— Так, например, — продолжила она после долгой паузы, обведя огромными голубыми глазами лица окружающих, — когда я услышала, как мой муж поет «Хабанеру» в душе, я поняла, что он мне изменяет. — Она вновь сделала паузу, с усилием сомкнув пухлые губы поверх крупных выступающих зубов, как будто чтобы смочить их. — Он, разумеется, пел партию Кармен, — продолжила она, — но сам, наверное, не понял своего промаха, да и в любом случае ему было всё равно. Детали его никогда не заботили; он человек крайностей и не позволяет фактам себя сдерживать. С его точки зрения, он просто пел от радости — так хорошо ему было в нашей квартире тем солнечным утром. Его любовница осталась где-то на другом конце города, а он мылся в душевой из белого известняка и золота, где хранятся несколько предметов искусства, в том числе кусочек фриза Парфенона, который до сих пор считается утраченным и который служит ему мыльницей; где только что установили систему подачи горячей воды под высоким давлением и повесили полотенца, заказанные из «Сакс» на Пятой авеню в Нью-Йорке, которые обволакивают тебя, как материнские руки — ребенка, и тебе хочется снова уснуть.
Я была на кухне, — сказала она, — выдавливала сок из апельсинов. Я приготовила себе изысканный завтрак, с самой спелой дыней с рынка и кусочком сыра, купленного у женщины, которая разводит коз на холмах под Дельфами, и тут услышала, как он поет. Я сразу поняла, что это значит. Идиот, подумала я, зачем он так надрывается, что мне слышно аж на кухне? Мне, единственной, кто знает, почему он вдруг вспомнил оперу о предательстве — и выбрал для себя лучшую партию, как он всегда выбирает для себя лучший кусок на моей тарелке — просто тянется за тем, что ему приглянулось, даже если я этот кусок приберегла на потом. Почему он не мог просто помолчать? Я даже не успела съесть свой прекрасный завтрак, и теперь он найдет его нетронутым на кухонной стойке, выйдя из душа: и тогда, я знала, его счастье станет полным.

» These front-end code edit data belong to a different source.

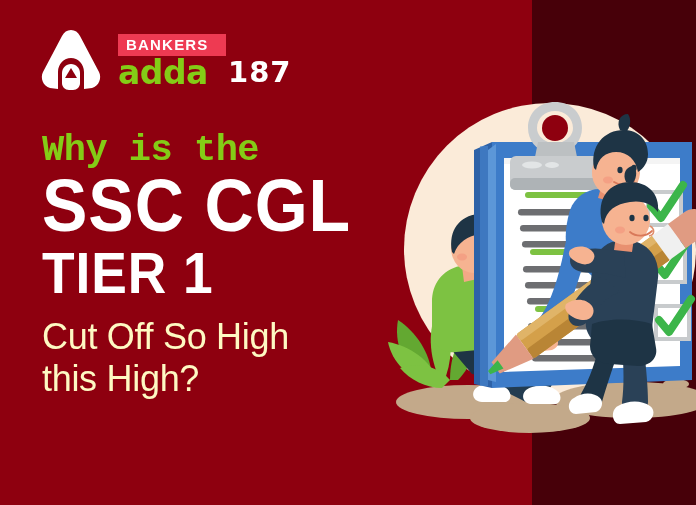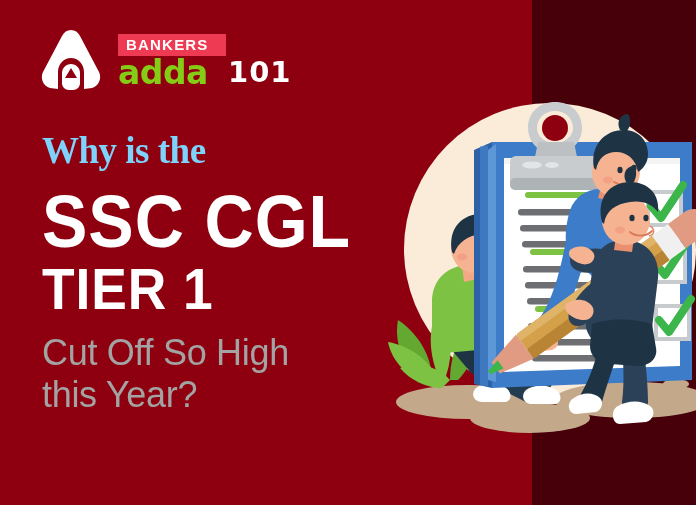"101" div.adda-num { text: 101 -> 187 }
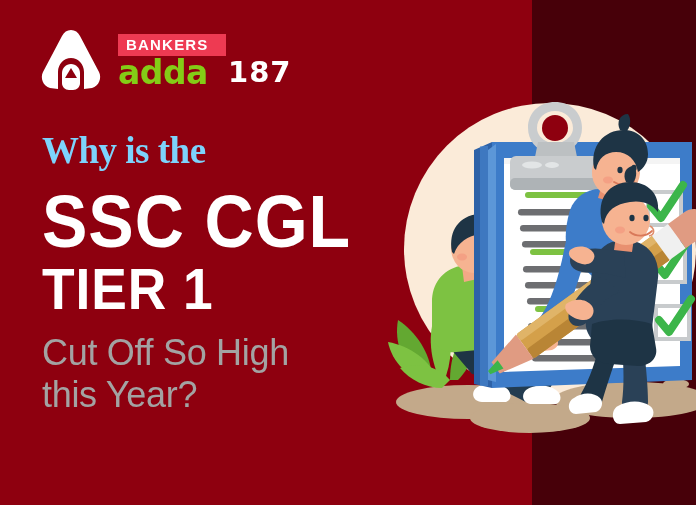"Why is the" .line-why { color: #7dd3fc -> #84cc16; font-family: Liberation Serif, serif -> Liberation Mono, monospace; margin-bottom: 19px -> 3px }
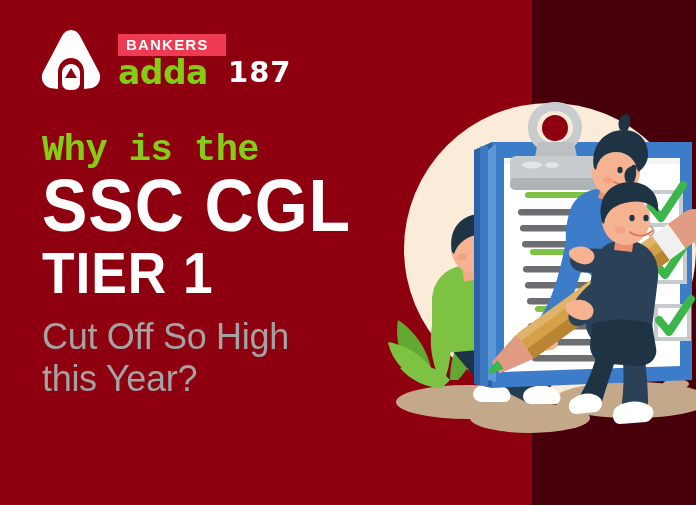"Cut Off So High" .line-sub { color: #a3a3a3 -> #fef9c3 }
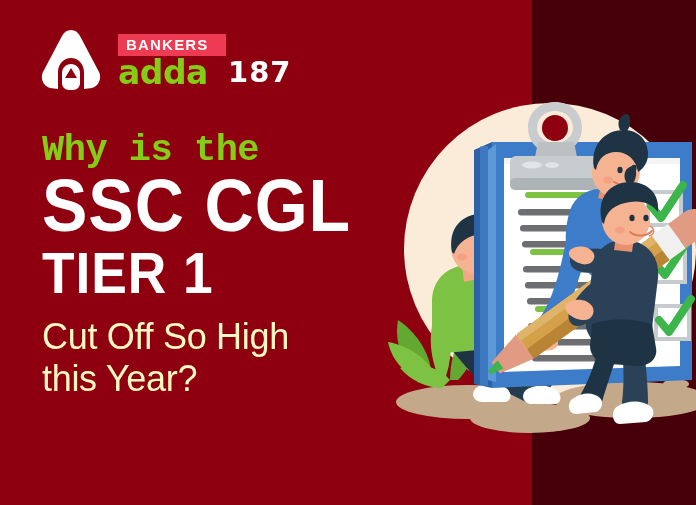"this Year?" div.line-sub { text: Year -> High }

Она остановилась, чтобы заправить за ухо прядь волос, окрашенных в яркий теплый блонд, и вновь смочила губы, прежде чем продолжить.
— Сегодня утром, — сказала она, — я договорилась, что встречусь с ним в его офисе по пути сюда, чтобы обсудить кое-какие финансовые дела, хотя в этих вопросах мы и так всегда сходимся. Насколько мой муж невнимателен к другим, настолько он беззлобен. У него отменный вкус, — вздохнула она, — и для меня это всегда было пыткой, поскольку я быстро всё схватываю и волей-неволей изучила его вкусы до такой степени, что понимаю, чего он хочет, раньше его самого, а в отношении женщин и вовсе стала провидицей: я словно вижу их его глазами и чувствую его влечение. Поэтому в итоге я научилась закрывать глаза; если бы только тем утром на кухне я закрыла еще и уши, я бы, может, всё еще смотрела на свою тарелку и гадала, куда делся этот последний, самый вкусный кусочек.
Сегодня, поднявшись на стеклянном лифте в его офис на тринадцатом этаже, я обнаружила, что всё поменялось. Помещение полностью отделали заново в белых тонах, и мой муж, будучи человеком крайностей, решил избавиться от всего не белого — в том числе от некоторых людей. В результате Марта, его секретарша и моя дорогая подруга, уже не сидела у большого окна за своим старым столом, где лежали ее обед в коробке, фотографии детей и удобные туфли на плоской подошве, где мы часто сидели и разговаривали, и она не рассказывала ничего лишнего, только то, что мне надо было знать, — Марты больше не было, хотя муж заверил меня, что ее не уволили, а просто перевели в отдельный просторный кабинет, где ее не увидят посетители. На ее месте у окна в новом белоснежном мире, напоминавшем мне о том самом утре на кухне и кусочке свежего козьего сыра, который я так и оставила лежать на тарелке, сидела новая девушка. Она, разумеется, была в белом, бледная, как альбинос; волосы у нее тоже были белые, за исключением одной длинной пряди, торчащей, словно перо, и выкрашенной в ярко-синий, — единственный цветовой акцент во всей обстановке. Позже, спускаясь в лифте, я поразилась гению этого человека, который умудрился за то время, что я там провела, выудить у меня прощение так же ловко и незаметно, как карманник вытаскивает деньги, и вернуть меня на улицу с сердцем, так же полегчавшим, как кошелек ограбленного, и с этой синей прядью, застрявшей в моих мыслях, словно перо в шапке попрошайки.